Work required:
The response should hold each line from the entries below where "über" is found.

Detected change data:
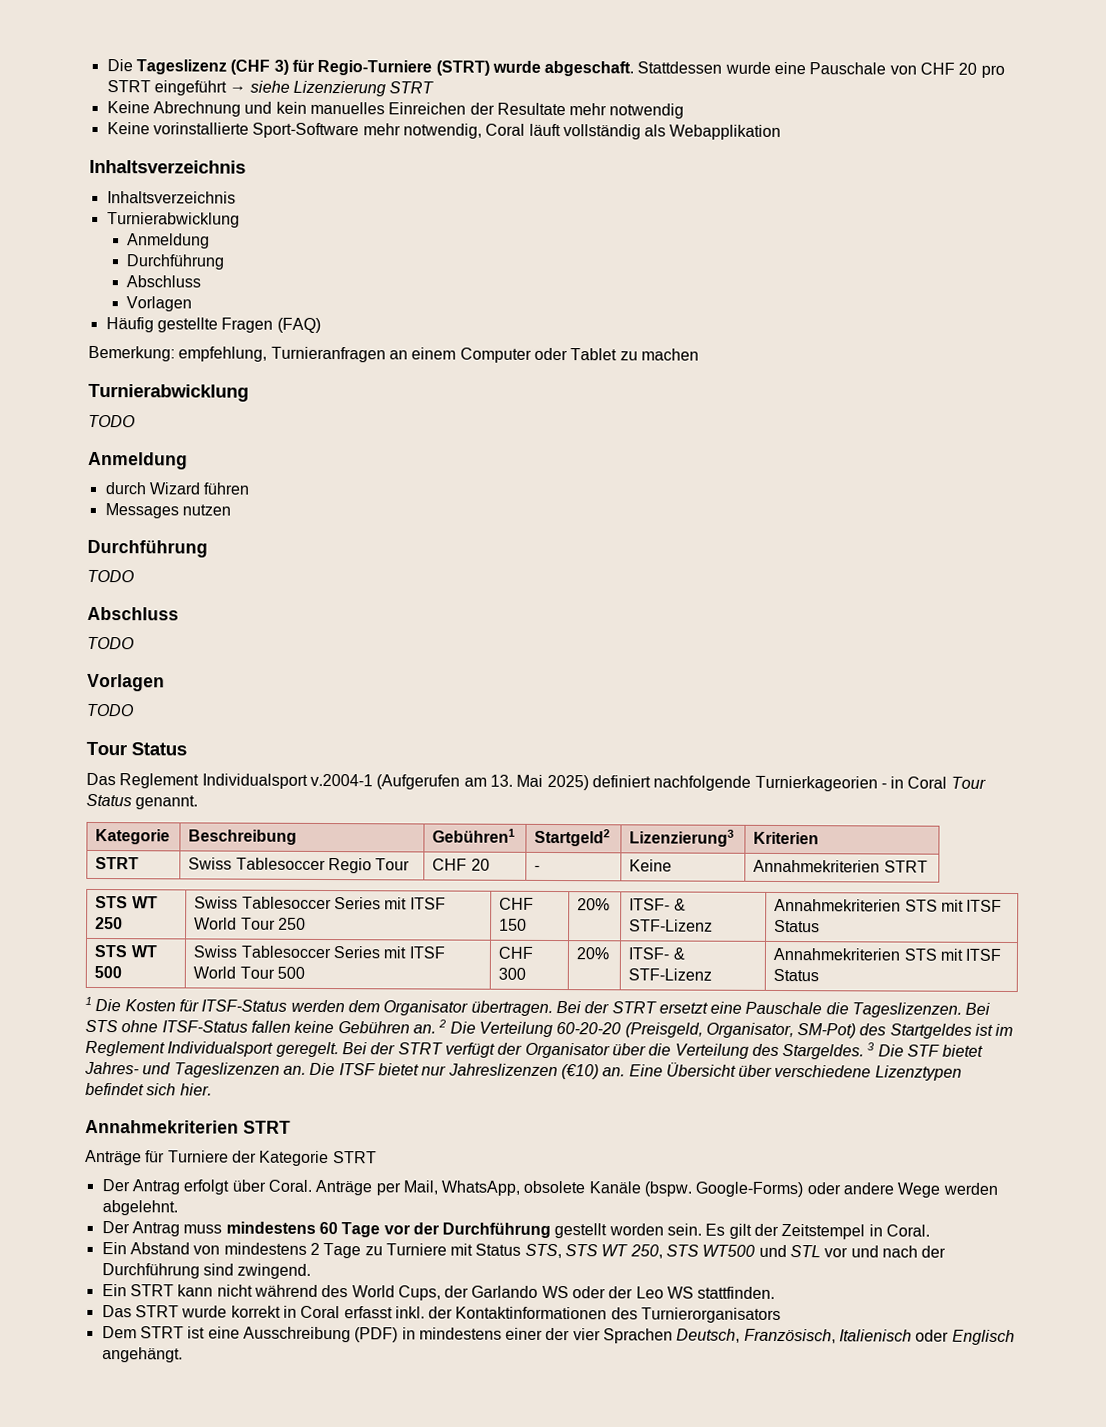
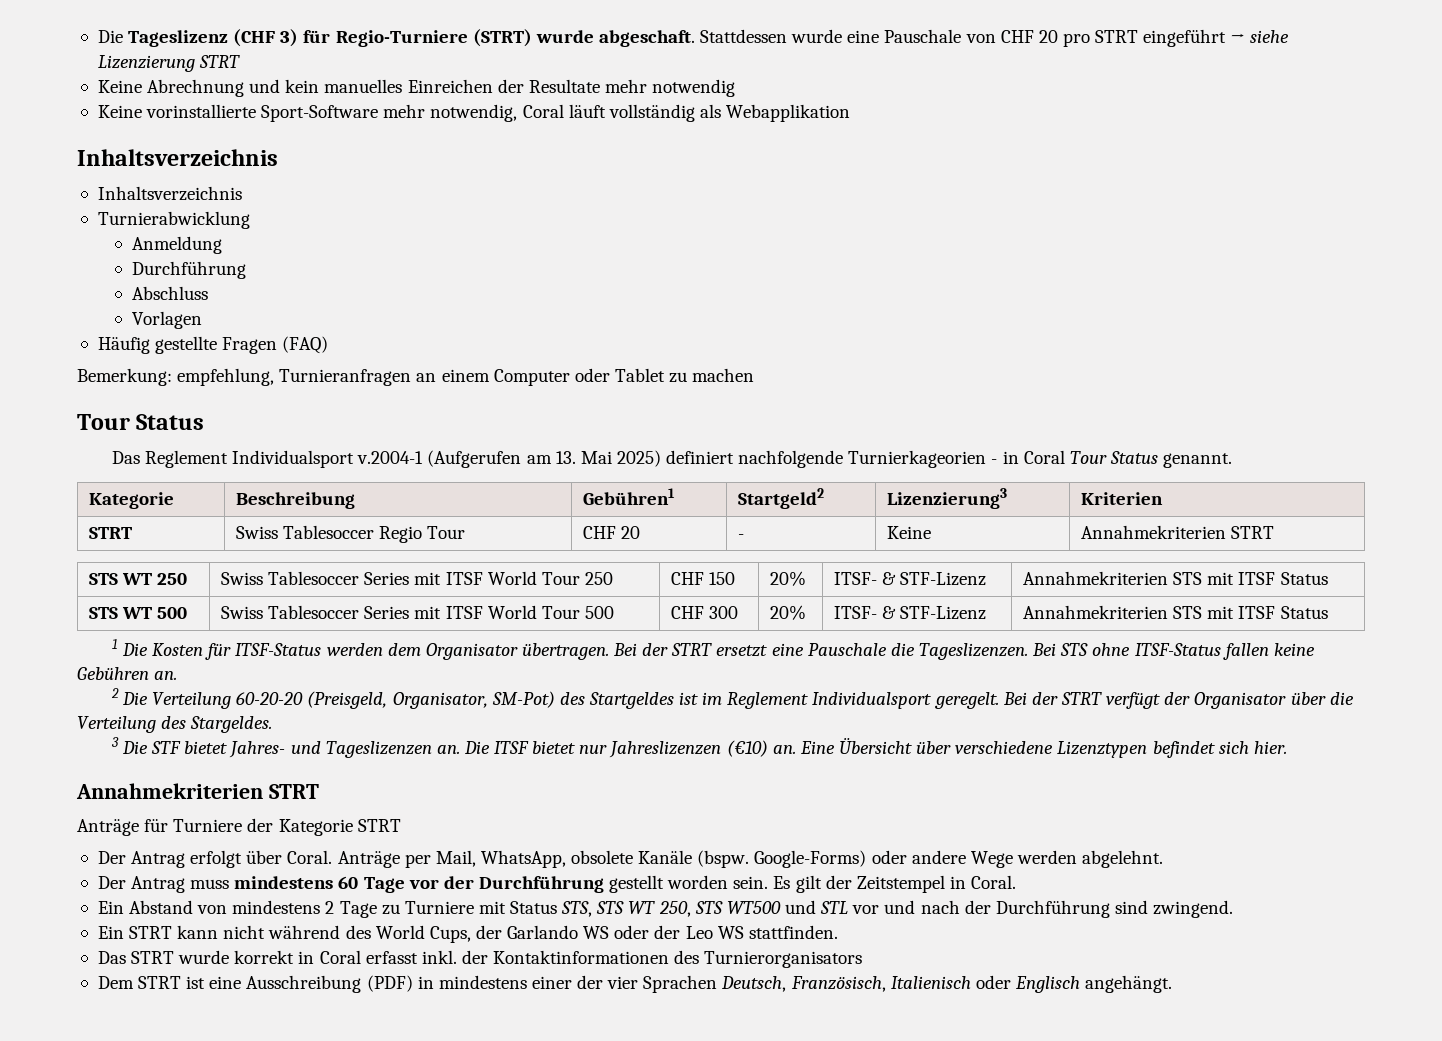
  Bemerkung: empfehlung, Turnieranfragen an einem Computer oder Tablet zu machen
- Turnierabwicklung
- TODO
- Anmeldung
- durch Wizard führen
- Messages nutzen
- Durchführung
- TODO
- Abschluss
- TODO
- Vorlagen
- TODO
- Bei STS ohne ITSF-Status fallen keine Gebühren an. 2 Die Verteilung 60-20-20 (Preisgeld, Organisator, SM-Pot) des Startgeldes ist im Reglement Individualsport geregelt.
+ Bei STS ohne ITSF-Status fallen keine Gebühren an.
+ 2 Die Verteilung 60-20-20 (Preisgeld, Organisator, SM-Pot) des Startgeldes ist im Reglement Individualsport geregelt.
- Bei der STRT verfügt der Organisator über die Verteilung des Stargeldes. 3 Die STF bietet Jahres- und Tageslizenzen an.
+ Bei der STRT verfügt der Organisator über die Verteilung des Stargeldes.
+ 3 Die STF bietet Jahres- und Tageslizenzen an.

Reply:
- Bei der STRT verfügt der Organisator über die Verteilung des Stargeldes. 3 Die STF bietet Jahres- und Tageslizenzen an.
+ Bei der STRT verfügt der Organisator über die Verteilung des Stargeldes.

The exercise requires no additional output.